> TASK STATEMENT
Write out again the lines from the line with "left: 279px ->" up to and including the line with "margin-left: 16px ->", exactly as they stand below, and skip any picture.

> DATA IN THIS EXERCISE
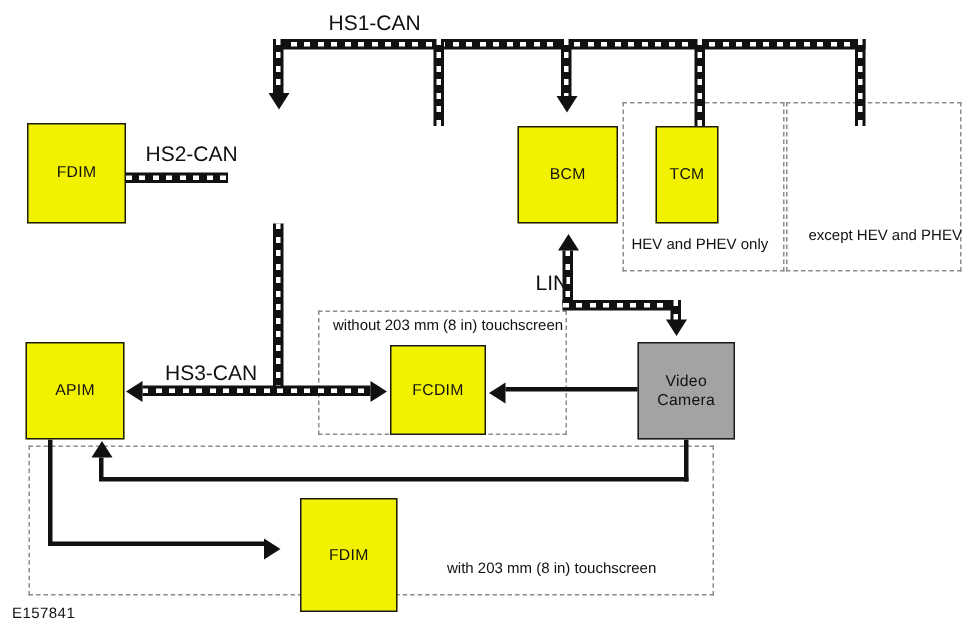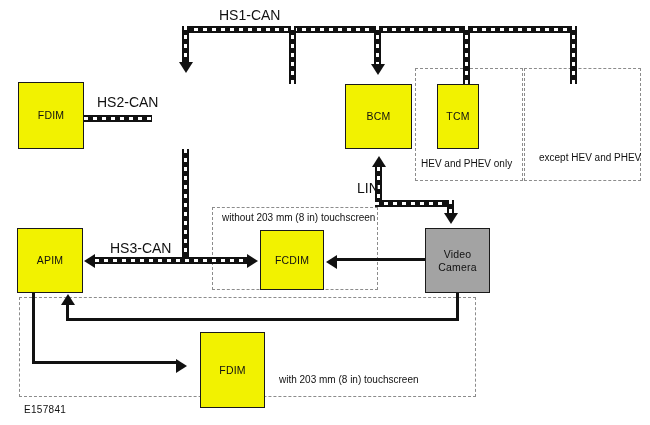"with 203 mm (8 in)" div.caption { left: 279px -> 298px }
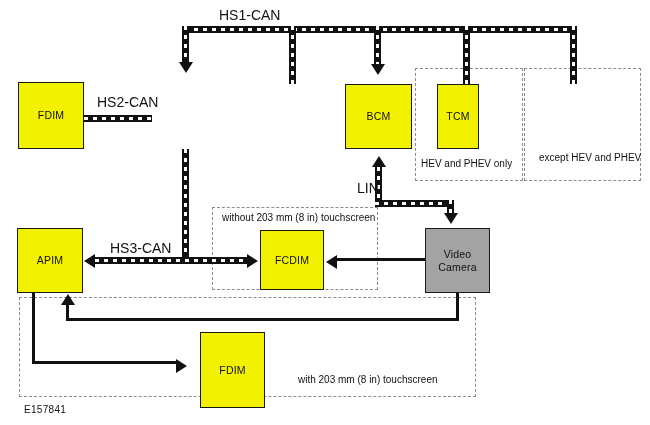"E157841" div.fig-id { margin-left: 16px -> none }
==
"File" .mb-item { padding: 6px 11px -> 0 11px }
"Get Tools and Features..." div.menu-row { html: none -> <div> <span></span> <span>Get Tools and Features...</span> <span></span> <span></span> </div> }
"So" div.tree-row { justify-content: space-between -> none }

> RESPONSE TO THE TASK
"with 203 mm (8 in)" div.caption { left: 279px -> 298px }
"E157841" div.fig-id { margin-left: 16px -> none }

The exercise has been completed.